Syria refugees set to exceed a third of Lebanon’s population

Syria refugees set to exceed a third of Lebanon’s population –

(Reuters) – Lebanon faces the threat of political and economic collapse as the number of refugees pouring in from Syria is set to exceed a third of the population, Social Affairs Minister Rashid Derbas said on Thursday.


Derbas said the total was expected to hit 1.5 million by the end of the year, an excessive burden for a country of just 4 million people.

He said the influx of refugees fleeing Syria’s civil war will have cost Lebanon’s already fragile economy around $7.5 billion between 2012 and 2014. Border communities hosting Syrian refugees were under particular pressure because of the increase in people willing to work for low wages.

“Unemployment doubled, especially among unspecialized or unskilled labor in those mostly poor areas,” he said, warning that the refugee crisis “threatens to take us to an economic, political and even security collapse.”

The turmoil next door has not only hurt Lebanon’s economy, but has aggravated sectarian tensions and fueled violence. It currently hosts around 1.1 million registered Syrian refugees.
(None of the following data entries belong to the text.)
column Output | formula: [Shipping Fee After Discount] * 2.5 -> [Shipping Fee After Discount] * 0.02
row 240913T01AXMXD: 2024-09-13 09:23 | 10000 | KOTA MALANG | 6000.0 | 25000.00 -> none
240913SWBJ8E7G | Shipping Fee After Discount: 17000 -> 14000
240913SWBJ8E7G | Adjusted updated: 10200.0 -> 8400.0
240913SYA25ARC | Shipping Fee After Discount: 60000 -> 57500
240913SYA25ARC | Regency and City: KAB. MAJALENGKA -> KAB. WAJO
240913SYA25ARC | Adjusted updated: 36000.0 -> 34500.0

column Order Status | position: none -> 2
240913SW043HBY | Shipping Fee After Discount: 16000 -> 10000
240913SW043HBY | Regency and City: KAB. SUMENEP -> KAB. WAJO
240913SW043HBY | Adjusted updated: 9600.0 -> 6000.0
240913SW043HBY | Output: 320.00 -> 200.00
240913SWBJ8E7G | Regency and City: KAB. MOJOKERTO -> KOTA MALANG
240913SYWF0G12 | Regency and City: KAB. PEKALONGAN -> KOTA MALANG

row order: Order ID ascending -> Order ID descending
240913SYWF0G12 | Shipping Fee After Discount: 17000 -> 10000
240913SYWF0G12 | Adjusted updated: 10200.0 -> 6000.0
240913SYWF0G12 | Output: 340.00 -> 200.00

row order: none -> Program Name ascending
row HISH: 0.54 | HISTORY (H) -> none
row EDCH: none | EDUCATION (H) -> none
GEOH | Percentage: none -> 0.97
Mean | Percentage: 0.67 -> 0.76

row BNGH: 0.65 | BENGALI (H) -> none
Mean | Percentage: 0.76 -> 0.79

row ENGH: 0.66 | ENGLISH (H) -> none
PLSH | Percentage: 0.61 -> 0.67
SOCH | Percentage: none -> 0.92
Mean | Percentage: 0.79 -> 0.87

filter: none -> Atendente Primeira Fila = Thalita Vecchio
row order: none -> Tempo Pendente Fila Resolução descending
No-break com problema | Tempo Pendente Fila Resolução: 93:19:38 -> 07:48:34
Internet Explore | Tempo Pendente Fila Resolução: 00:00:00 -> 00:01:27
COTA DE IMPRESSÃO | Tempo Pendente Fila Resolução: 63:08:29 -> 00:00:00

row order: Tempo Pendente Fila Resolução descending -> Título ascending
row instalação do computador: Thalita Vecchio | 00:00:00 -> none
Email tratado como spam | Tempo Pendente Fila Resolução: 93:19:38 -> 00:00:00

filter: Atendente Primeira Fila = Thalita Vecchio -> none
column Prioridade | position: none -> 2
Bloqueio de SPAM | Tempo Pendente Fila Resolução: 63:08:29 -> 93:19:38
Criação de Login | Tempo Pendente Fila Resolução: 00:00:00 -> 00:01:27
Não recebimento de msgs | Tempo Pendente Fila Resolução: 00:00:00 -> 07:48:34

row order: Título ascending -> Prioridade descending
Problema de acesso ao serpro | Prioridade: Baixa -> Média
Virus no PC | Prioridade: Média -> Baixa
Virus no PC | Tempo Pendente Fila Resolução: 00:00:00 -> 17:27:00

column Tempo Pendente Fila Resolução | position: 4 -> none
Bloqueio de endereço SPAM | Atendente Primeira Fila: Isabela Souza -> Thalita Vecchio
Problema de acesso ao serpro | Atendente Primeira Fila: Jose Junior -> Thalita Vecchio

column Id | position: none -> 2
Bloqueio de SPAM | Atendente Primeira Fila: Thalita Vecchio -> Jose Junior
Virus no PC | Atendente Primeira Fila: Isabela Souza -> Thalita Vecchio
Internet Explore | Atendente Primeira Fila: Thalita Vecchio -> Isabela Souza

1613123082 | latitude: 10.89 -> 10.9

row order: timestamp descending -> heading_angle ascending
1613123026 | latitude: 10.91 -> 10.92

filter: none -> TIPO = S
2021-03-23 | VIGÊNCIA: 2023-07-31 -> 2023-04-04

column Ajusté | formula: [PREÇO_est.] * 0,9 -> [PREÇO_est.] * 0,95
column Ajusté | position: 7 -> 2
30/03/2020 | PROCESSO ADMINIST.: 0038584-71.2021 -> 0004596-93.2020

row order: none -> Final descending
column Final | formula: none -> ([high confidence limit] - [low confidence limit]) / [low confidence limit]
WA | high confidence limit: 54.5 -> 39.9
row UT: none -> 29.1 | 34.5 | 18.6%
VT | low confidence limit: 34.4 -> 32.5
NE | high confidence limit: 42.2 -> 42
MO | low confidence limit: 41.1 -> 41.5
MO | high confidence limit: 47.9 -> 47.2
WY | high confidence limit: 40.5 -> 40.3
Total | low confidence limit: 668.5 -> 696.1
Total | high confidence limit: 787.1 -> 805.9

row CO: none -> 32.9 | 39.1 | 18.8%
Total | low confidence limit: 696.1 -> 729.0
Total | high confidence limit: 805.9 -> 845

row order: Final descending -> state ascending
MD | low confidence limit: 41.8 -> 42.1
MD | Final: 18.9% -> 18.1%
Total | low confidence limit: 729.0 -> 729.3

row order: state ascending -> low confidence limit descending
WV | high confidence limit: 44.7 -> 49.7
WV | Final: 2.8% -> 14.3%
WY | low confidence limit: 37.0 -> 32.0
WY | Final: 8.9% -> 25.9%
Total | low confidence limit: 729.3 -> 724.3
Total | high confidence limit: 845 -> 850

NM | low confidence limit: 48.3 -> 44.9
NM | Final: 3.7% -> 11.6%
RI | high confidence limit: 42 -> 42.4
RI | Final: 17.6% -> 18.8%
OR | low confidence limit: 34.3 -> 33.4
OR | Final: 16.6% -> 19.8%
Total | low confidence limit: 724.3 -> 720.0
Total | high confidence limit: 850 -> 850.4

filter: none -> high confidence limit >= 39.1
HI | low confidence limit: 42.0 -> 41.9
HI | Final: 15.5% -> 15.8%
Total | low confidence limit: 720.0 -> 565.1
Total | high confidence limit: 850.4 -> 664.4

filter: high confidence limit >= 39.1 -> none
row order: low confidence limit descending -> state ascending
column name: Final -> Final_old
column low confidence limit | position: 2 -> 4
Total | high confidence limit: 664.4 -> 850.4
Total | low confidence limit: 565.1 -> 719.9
“We know that we are working towards having more than 1.5 million registered refugees by the end of 2014, which amounts to more than a third of the local population,” Derbas told a meeting of Lebanese ministers and international aid groups.



According to the United Nations, Lebanon has taken in 38 percent of all Syrian refugees in the region, more than any other country.

“We all have our limits and we have gone beyond those limits now,” Derbas said.

More than half of the Syrians in Lebanon are children, and the vast majority are not in school. Syrian women and children are often seen begging on the streets in parts of the capital Beirut, and while some refugees have rented apartments, others are living in ad hoc shelters in car parks, garages and abandoned buildings.

The refugees have put increasing pressure on infrastructure in a country that suffers from frequent power cuts and is unable to supply all of its population with clean water.

The United Nations estimates that Lebanon will need $1.6 billion in funding to cope with the humanitarian situation this year, but so far only 23 percent has been raised.

At the current level of funding, aid agencies will not be able to meet a target of getting 172,000 refugee children into Lebanese schools next year, said Ninette Kelley from the U.N.’s refugee agency UNHCR.

“We will be unable to launch a polio vaccination campaign for all children in Lebanon under five…800,000 refugees will go without winter support,” she told the mid-year review meeting.